**EXERCISE OBJECTIVE**
From the records below, please repeat exactly the line that has "Outra observação interessante", the line that has "- A partir dos", and every line between them, and nothing else.

----- EXCERPTED RECORDS

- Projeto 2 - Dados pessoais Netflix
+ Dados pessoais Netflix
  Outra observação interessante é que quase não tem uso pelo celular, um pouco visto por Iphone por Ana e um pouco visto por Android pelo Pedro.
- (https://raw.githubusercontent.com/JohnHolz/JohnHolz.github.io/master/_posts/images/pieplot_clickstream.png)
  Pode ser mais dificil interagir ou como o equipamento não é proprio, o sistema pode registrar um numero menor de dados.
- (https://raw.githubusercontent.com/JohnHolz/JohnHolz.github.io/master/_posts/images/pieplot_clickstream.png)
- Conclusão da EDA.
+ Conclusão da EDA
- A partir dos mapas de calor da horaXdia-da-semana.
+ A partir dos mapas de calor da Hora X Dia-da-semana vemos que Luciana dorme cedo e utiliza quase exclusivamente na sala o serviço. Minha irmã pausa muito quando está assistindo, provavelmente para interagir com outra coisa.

----------
----- EXCERPTED RECORDS

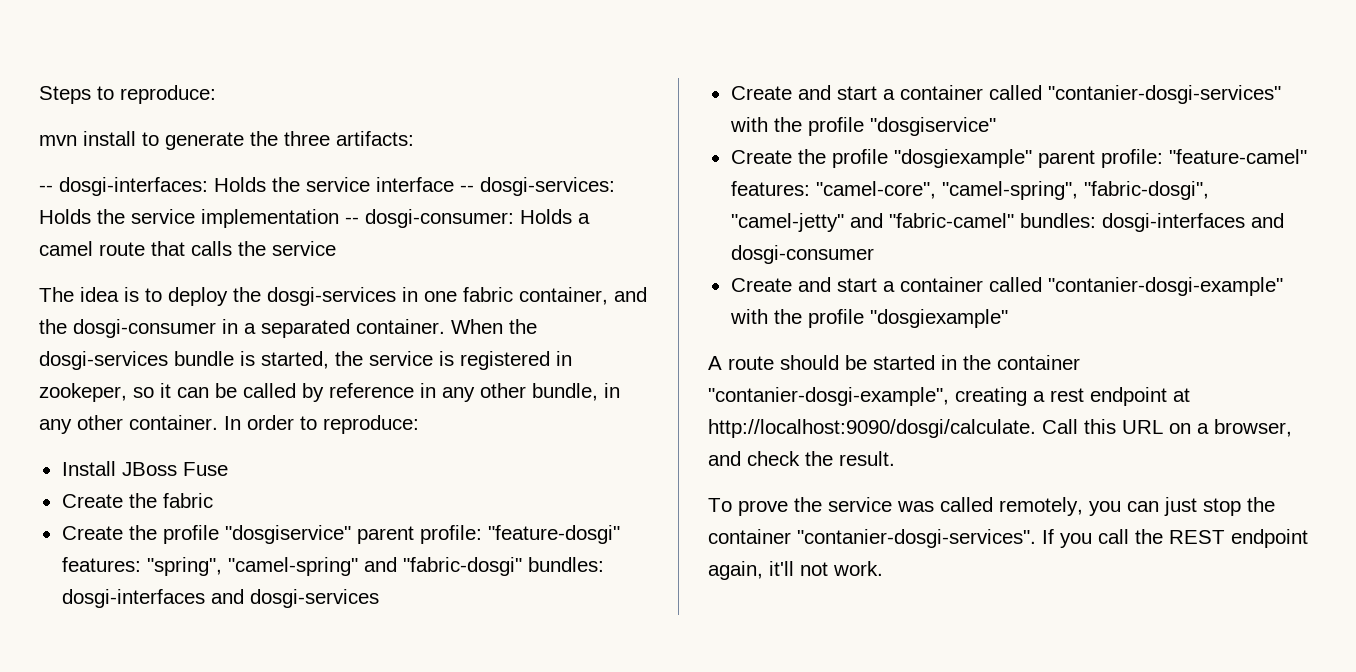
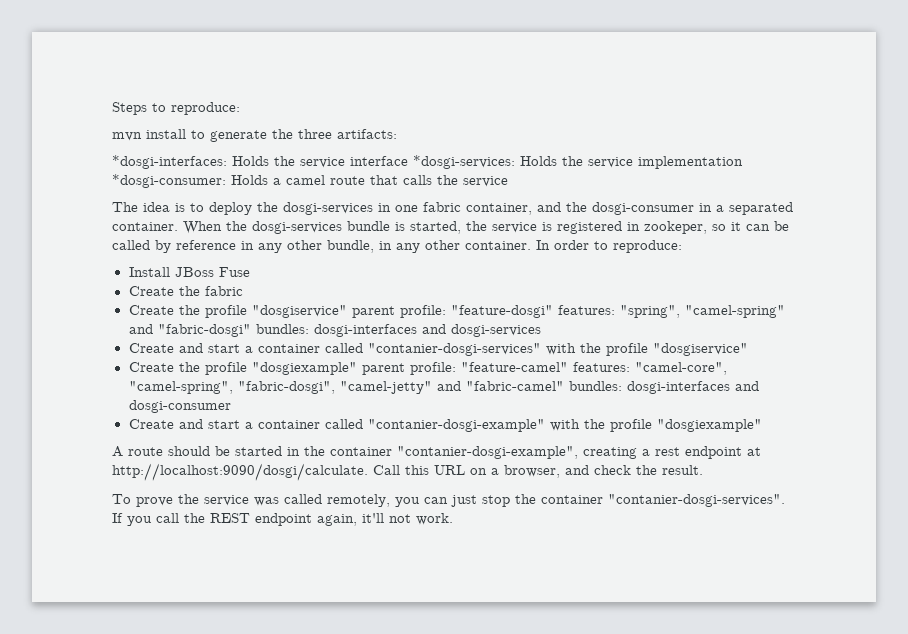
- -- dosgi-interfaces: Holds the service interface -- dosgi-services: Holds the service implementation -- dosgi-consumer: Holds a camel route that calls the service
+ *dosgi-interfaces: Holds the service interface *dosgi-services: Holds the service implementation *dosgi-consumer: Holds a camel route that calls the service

----------

**TASK OUTPUT**
  Outra observação interessante é que quase não tem uso pelo celular, um pouco visto por Iphone por Ana e um pouco visto por Android pelo Pedro.
- (https://raw.githubusercontent.com/JohnHolz/JohnHolz.github.io/master/_posts/images/pieplot_clickstream.png)
  Pode ser mais dificil interagir ou como o equipamento não é proprio, o sistema pode registrar um numero menor de dados.
- (https://raw.githubusercontent.com/JohnHolz/JohnHolz.github.io/master/_posts/images/pieplot_clickstream.png)
- Conclusão da EDA.
+ Conclusão da EDA
- A partir dos mapas de calor da horaXdia-da-semana.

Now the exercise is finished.